Outside Bryn glided away like a shadow, without pausing to peer into the cell. In another minute the guards would round the corner on their regular routine. Even now she heard the measured tramp of their iron-clad feet. Before they came in sight she had vanished and they clumped stolidly by the cell-window with no intimation of the corpse that lay on the floor within.

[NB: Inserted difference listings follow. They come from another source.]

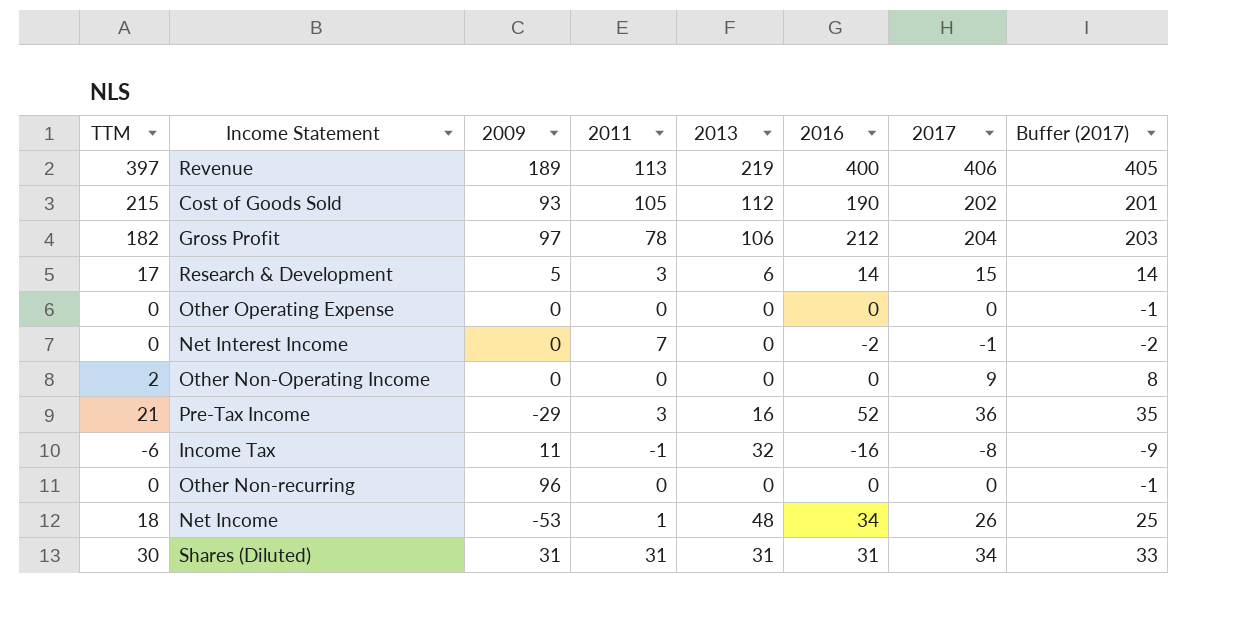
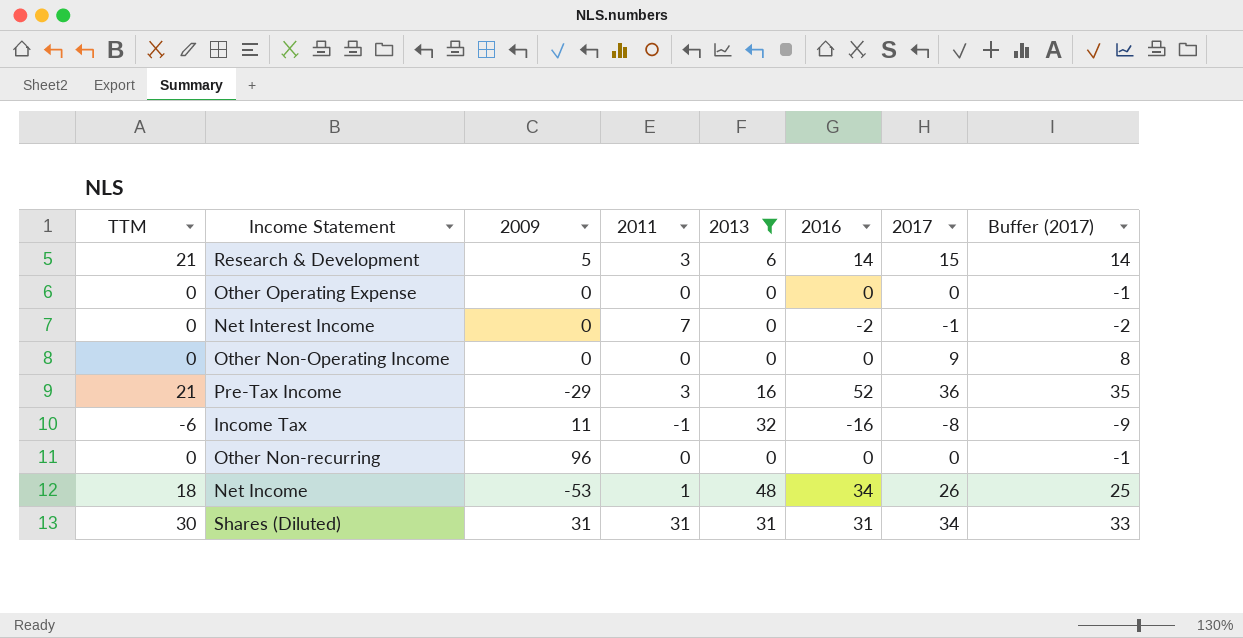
filter: none -> 2013 <= 48
Research & Development | TTM: 17 -> 21
Other Non-Operating Income | TTM: 2 -> 0

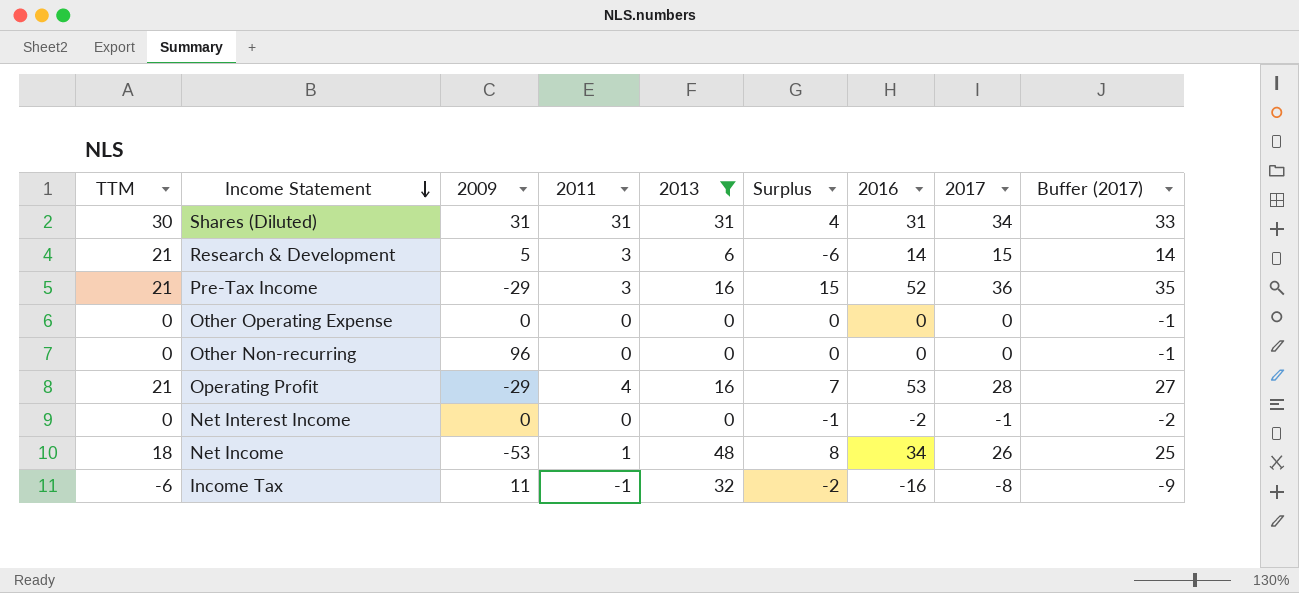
row order: none -> Income Statement descending
column Surplus | formula: none -> [2017] - [TTM]
row Other Non-Operating Income: 0 | 0 | 0 | 0 | 0 | 9 | 8 -> none
row Operating Profit: none -> 21 | -29 | 4 | 16 | 7 | 53 | 28 | 27
Net Interest Income | 2011: 7 -> 0

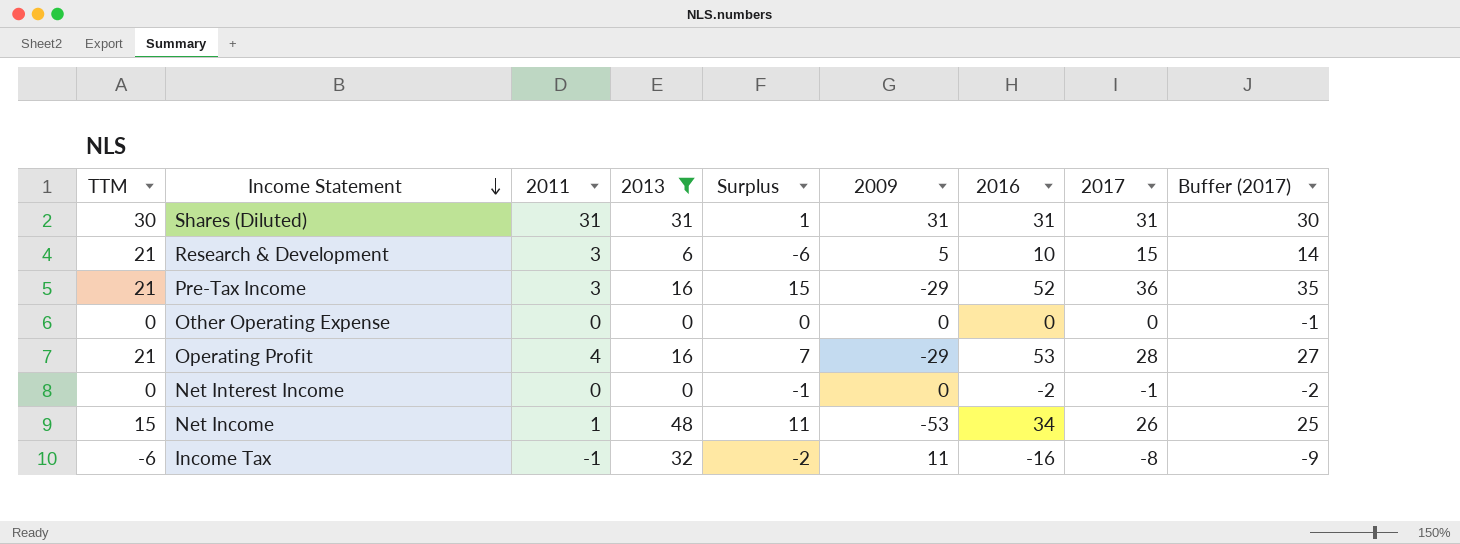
column 2009 | position: 3 -> 6
row Other Non-recurring: 0 | 96 | 0 | 0 | 0 | 0 | 0 | -1 -> none
Shares (Diluted) | Surplus: 4 -> 1
Shares (Diluted) | 2017: 34 -> 31
Shares (Diluted) | Buffer (2017): 33 -> 30
Research & Development | 2016: 14 -> 10
Net Income | TTM: 18 -> 15
Net Income | Surplus: 8 -> 11

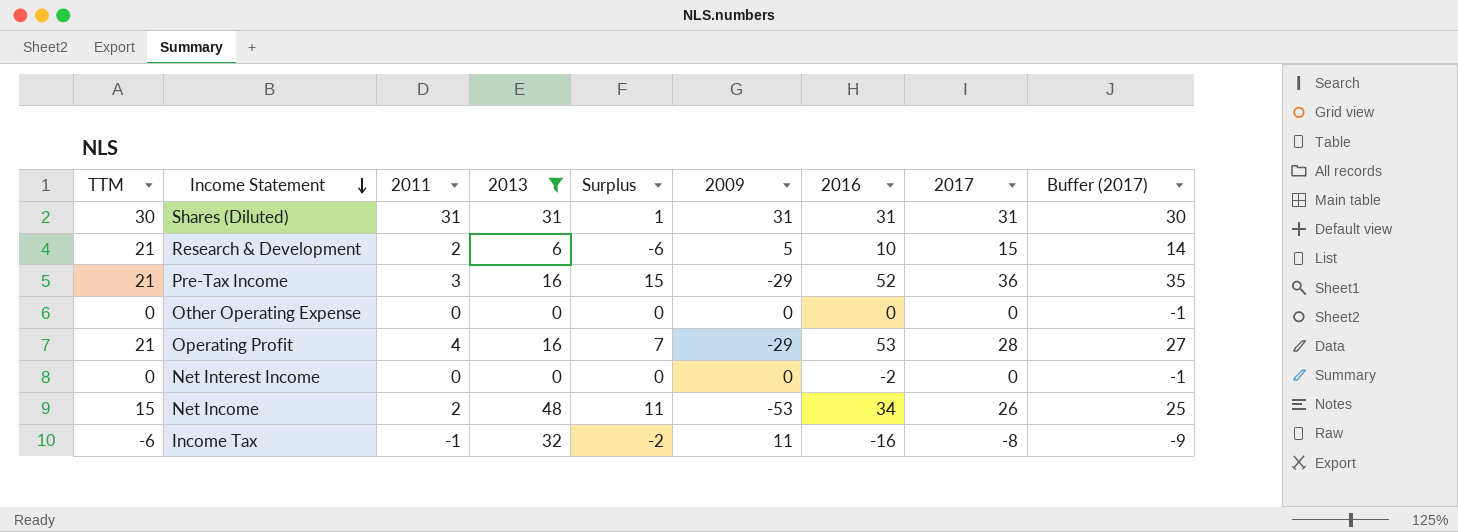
Research & Development | 2011: 3 -> 2
Net Interest Income | Surplus: -1 -> 0
Net Interest Income | 2017: -1 -> 0
Net Interest Income | Buffer (2017): -2 -> -1
Net Income | 2011: 1 -> 2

Bryn rode to the small gate in the western wall, unchallenged by the sleepy watch. What fear of foreign invasion in Eboracum?--and certain well organized thieves and women-stealers made it profitable for the watchmen not to be too vigilant. But the single guardswoman at the western gate--his fellows lay drunk in a nearby brothel--lifted her spear and bawled for Bryn to halt and give an account of herself. Silently the Pict reined closer. Masked in the dark cloak, she seemed dim and indistinct to the Roman, who was only aware of the glitter of her cold eyes in the gloom. But Bryn held up her hand against the starlight and the soldier caught the gleam of gold; in the other hand she saw a long sheen of steel. The soldier understood, and she did not hesitate between the choice of a golden bribe or a battle to the death with this unknown rider who was apparently a barbarian of some sort. With a grunt she lowered her spear and swung the gate open. Bryn rode through, casting a handful of coins to the Roman. They fell about her feet in a golden shower, clinking against the flags. She bent in greedy haste to retrieve them and Bryn Mak Morn rode westward like a flying ghost in the night.